Implications and Future Directions
The study provides several actionable insights for RLVR-based LLM post-training:
- Domain synergy is not universal: While math and puzzle data are mutually supportive, code data can introduce both positive and negative cross-domain effects depending on model initialization and SFT.
- Multi-domain training enhances generalization and stability: Broader domain coverage improves aggregate performance and mitigates catastrophic forgetting, but may reduce peak specialization.
- Template alignment is critical: Robustness to prompt format remains a major challenge for RLVR-trained models.
- Reward design must be task-adaptive: No single reward scheme suffices across all domains; future work should explore more granular, context-sensitive reward mechanisms.
- Language remains a bottleneck: Cross-lingual RLVR requires further methodological advances.
Conclusion
This work delivers a systematic, data-centric analysis of multi-domain reasoning in LLMs under RLVR, elucidating the complex interactions between domain-specific and cross-domain training, the importance of SFT, curriculum learning, reward design, and language effects.
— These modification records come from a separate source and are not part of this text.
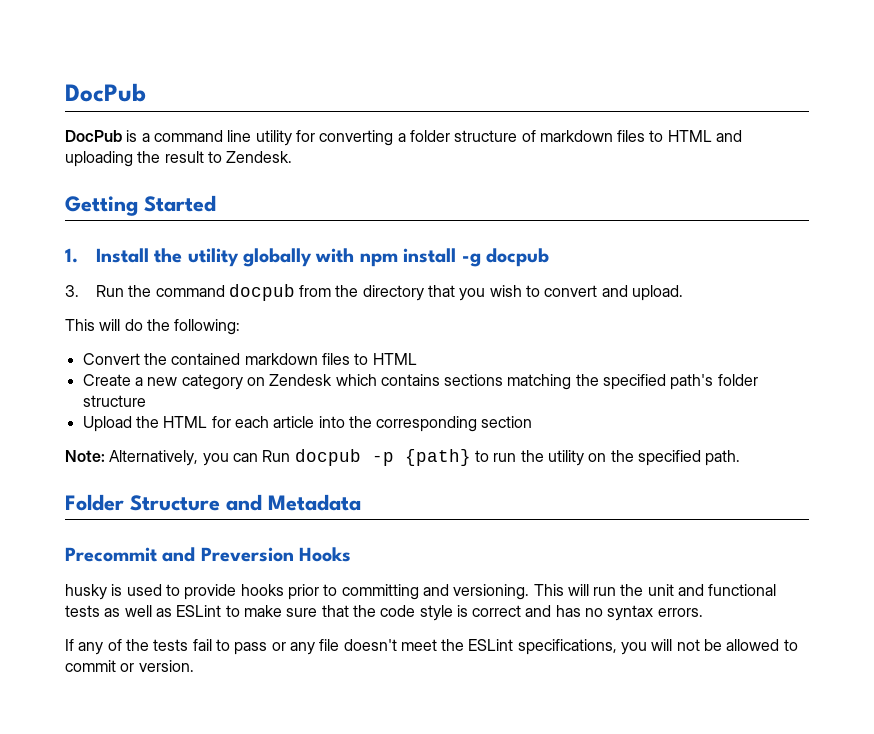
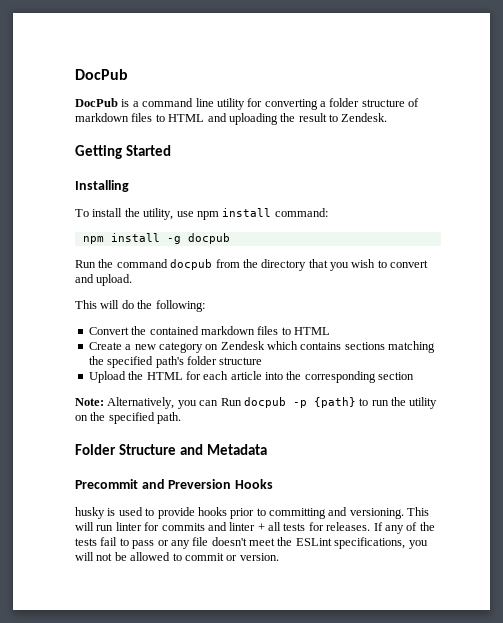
- 1. Install the utility globally with npm install -g docpub
+ Installing
+ To install the utility, use npm install command:
+ npm install -g docpub
- 3. Run the command docpub from the directory that you wish to convert and upload.
+ Run the command docpub from the directory that you wish to convert and upload.
- This will run the unit and functional tests as well as ESLint to make sure that the code style is correct and has no syntax errors.
- If any of the tests fail to pass or any file doesn't meet the ESLint specifications, you will not be allowed to commit or version.
+ This will run linter for commits and linter + all tests for releases. If any of the tests fail to pass or any file doesn't meet the ESLint specifications, you will not be allowed to commit or version.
The findings inform best practices for constructing robust, generalizable reasoning models and highlight open challenges in template robustness, reward granularity, and cross-lingual transfer. Future research should extend this analysis to additional domains (e.g., science, general reasoning), larger model families, and more sophisticated reward and curriculum strategies to further advance the state of multi-domain reasoning in LLMs.